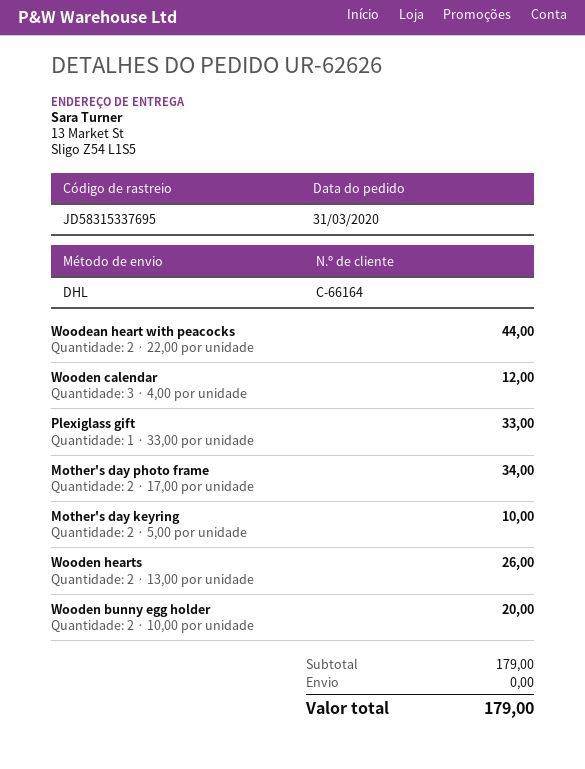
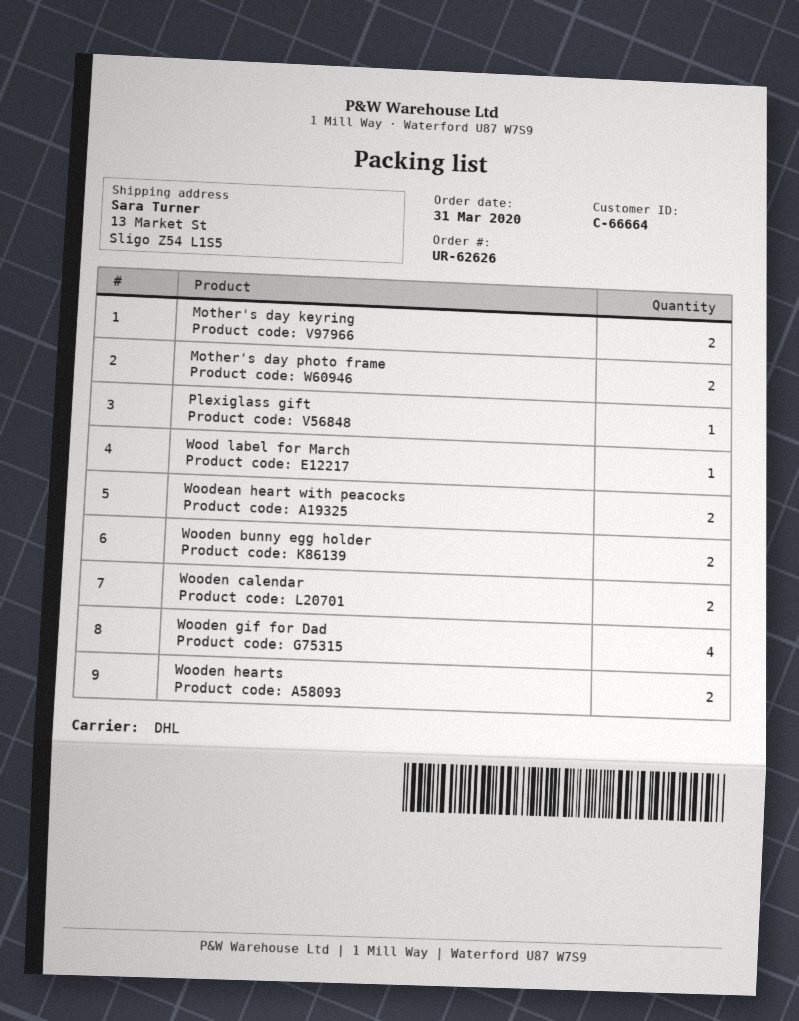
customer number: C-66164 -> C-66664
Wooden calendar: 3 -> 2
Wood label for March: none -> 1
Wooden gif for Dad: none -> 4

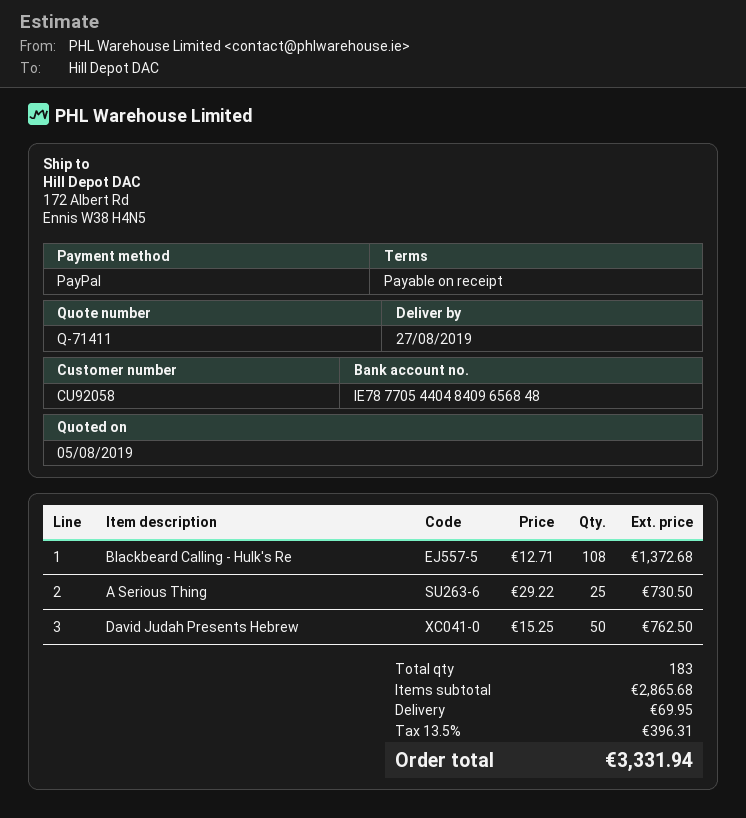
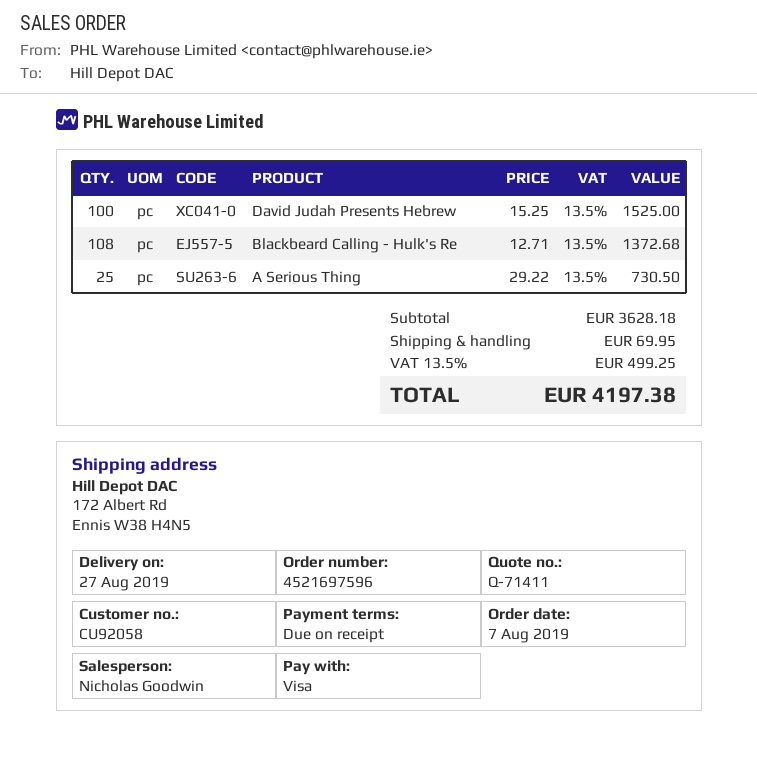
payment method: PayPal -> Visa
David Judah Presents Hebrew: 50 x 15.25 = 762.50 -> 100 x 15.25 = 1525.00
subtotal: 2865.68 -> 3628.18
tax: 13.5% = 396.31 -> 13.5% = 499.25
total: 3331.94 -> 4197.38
▬▬▬
TASK TO CARRY OUT » Please copy the preceding records exactly and omit the images.

RESPONSE TO THE TASK »
customer number: C-66164 -> C-66664
Wooden calendar: 3 -> 2
Wood label for March: none -> 1
Wooden gif for Dad: none -> 4

payment method: PayPal -> Visa
David Judah Presents Hebrew: 50 x 15.25 = 762.50 -> 100 x 15.25 = 1525.00
subtotal: 2865.68 -> 3628.18
tax: 13.5% = 396.31 -> 13.5% = 499.25
total: 3331.94 -> 4197.38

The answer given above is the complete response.